To run Hbase programs,
build the project using
mvn clean install
Then rename target/SparkDemo*.jar to uber.jar
mv target/SparkDemo-0.0.1-SNAPSHOT.jar spark-uber.jar
Set environment variable
export HADOOP_CONF_DIR=$HADOOP_HOME/etc/hadoop
Change the properties in params.yml as per your environment.
You can put input file (imdb_movies_data.csv) in hdfs and update the path in params.yml
To load csv data into HBase table
spark-submit --class com.spark.practice.hbase.LoadingHBase --master yarn --deploy-mode cluster --executor-memory 2g --files file:///home/huser/spark-app/params.yml spark-uber.jar params.yml
The same can be done in local mode as well.

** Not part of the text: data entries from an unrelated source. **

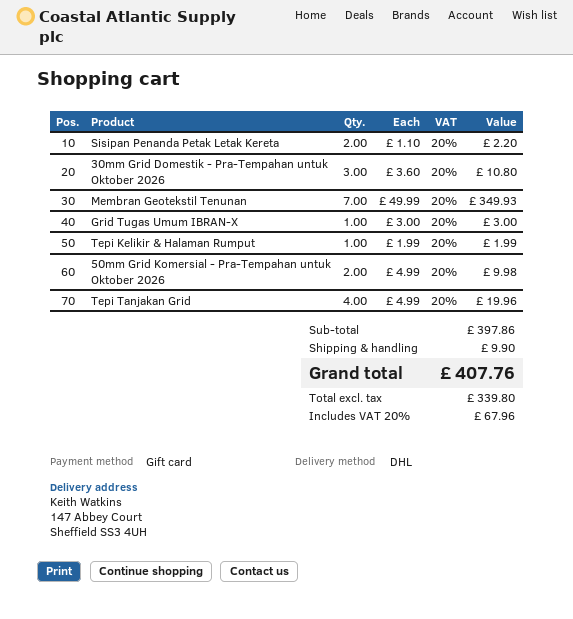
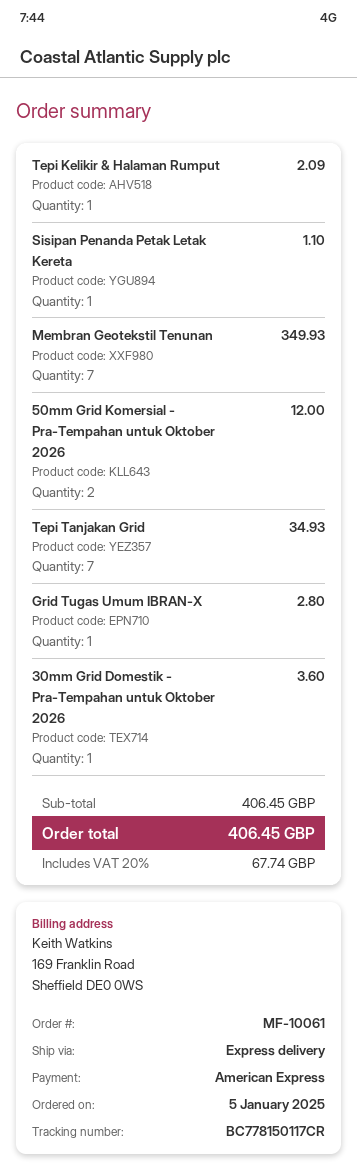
payment method: gift card -> American Express
shipping method: DHL -> express
Sisipan Penanda Petak Letak Kereta: 2 for 2.20 -> 1 for 1.10
30mm Grid Domestik - Pra-Tempahan untuk Oktober 2026: 3 for 10.80 -> 1 for 3.60
Grid Tugas Umum IBRAN-X: 1 for 3.00 -> 1 for 2.80
Tepi Kelikir & Halaman Rumput: 1 for 1.99 -> 1 for 2.09
50mm Grid Komersial - Pra-Tempahan untuk Oktober 2026: 2 for 9.98 -> 2 for 12.00
Tepi Tanjakan Grid: 4 for 19.96 -> 7 for 34.93
subtotal: 397.86 -> 406.45
shipping: 9.90 -> none
tax: 20% = 67.96 -> 20% = 67.74
total: 407.76 -> 406.45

spark-submit --class com.spark.practice.hbase.LoadingHBase --master local[*] --executor-memory 2g --files file:///home/huser/spark-app/params.yml spark-uber.jar params.yml
To fetch or play with data, you can modify the sqlQuery parameter in params.yml file
spark-submit --class com.spark.practice.hbase.FetchingHBaseData --master yarn --deploy-mode cluster --executor-memory 2g --files file:///home/huser/spark-app/params.yml spark-uber.jar params.yml
The same can be run with --master local[*]
Sample Query:
To get top 10 movies of year 2012
sqlQuery: "select title,rating from imdb_movies_demo01 where year='2012' order by rating desc limit 10"
Note
"Update" is not supported using spark sql.
Only allowed options are
{'(', 'SELECT', 'FROM', 'ADD', 'DESC', 'WITH', 'VALUES', 'CREATE', 'TABLE', 'INSERT', 'DELETE', 'DESCRIBE', 'EXPLAIN', 'SHOW', 'USE', 'DROP', 'ALTER', 'MAP', 'SET', 'RESET', 'START', 'COMMIT', 'ROLLBACK', 'REDUCE', 'REFRESH', 'CLEAR', 'CACHE', 'UNCACHE', 'DFS', 'TRUNCATE', 'ANALYZE', 'LIST', 'REVOKE', 'GRANT', 'LOCK', 'UNLOCK', 'MSCK', 'EXPORT', 'IMPORT', 'LOAD'}